If Buurman’s rise has been steady, Thompson’s has been relentless.
Signed last summer from Angel City, the 21-year-old wasted no time becoming a fixture. She racked up 33 appearances in the 2025/26 campaign, the joint-highest total in the squad alongside Erin Cuthbert. That alone says plenty about the trust placed in her by the coaching staff.
She added end product to that workload as well. Thompson scored nine times in all competitions, a return bettered only by star striker Sam Kerr. For a first season in English football, those are serious numbers.
The scale of Chelsea’s impact on the division is reflected in the shortlist itself. Six names, two of them from Stamford Bridge. A full third of the field in blue.
They face stiff competition. Manchester City’s Laura Blindkilde Brown, London Lionesses’ Freya Godfrey, Tottenham Hotspur’s Toko Koga and Arsenal’s Olivia Smith complete a balanced, talent-heavy list that stretches across the top tier and beyond. Each has built a compelling case; all of them have been noticed by their peers.

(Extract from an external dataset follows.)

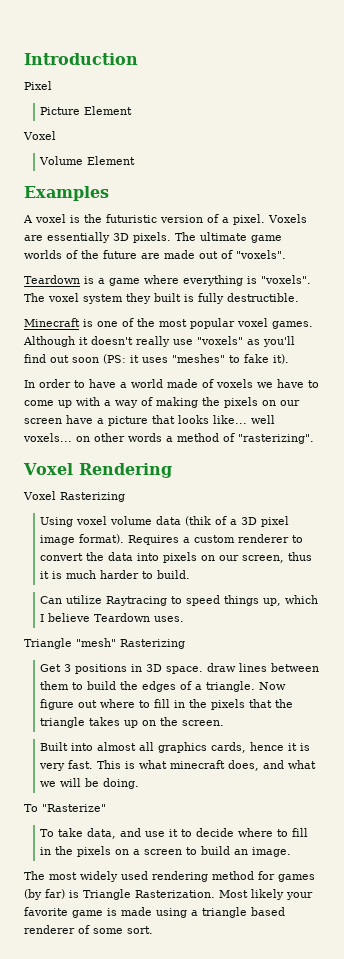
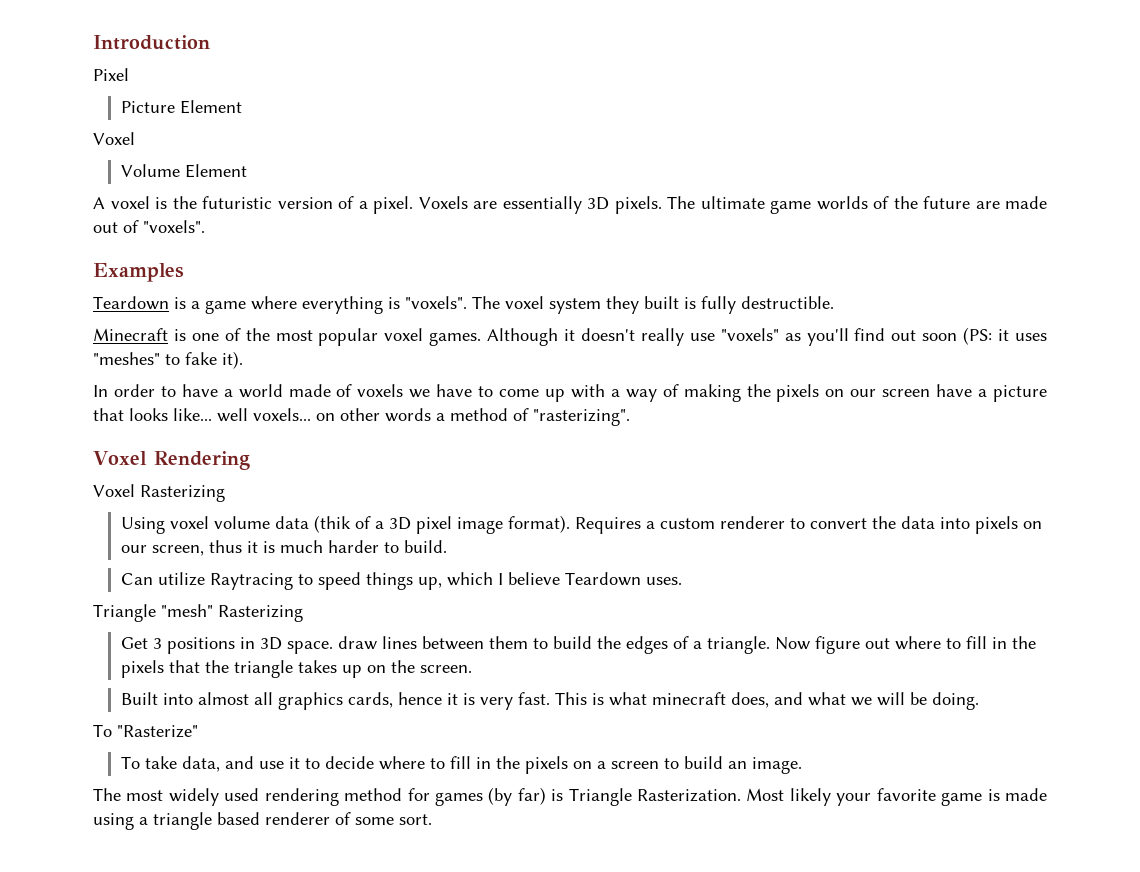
- Examples
+ Examples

But peer recognition is exactly what makes this prize different. It is players judging players, a dressing-room vote of confidence rather than a media construct. To break into that conversation in a first Chelsea season is no small feat.
The verdict will come at the PFA’s annual awards ceremony at the Manchester Opera House on Tuesday 25 August, when one name will be read out and a breakthrough year officially rubber-stamped.
For Buurman and Thompson, just being there is proof that their first chapter at Chelsea has landed. The next question is simple: how far can they push the bar from here?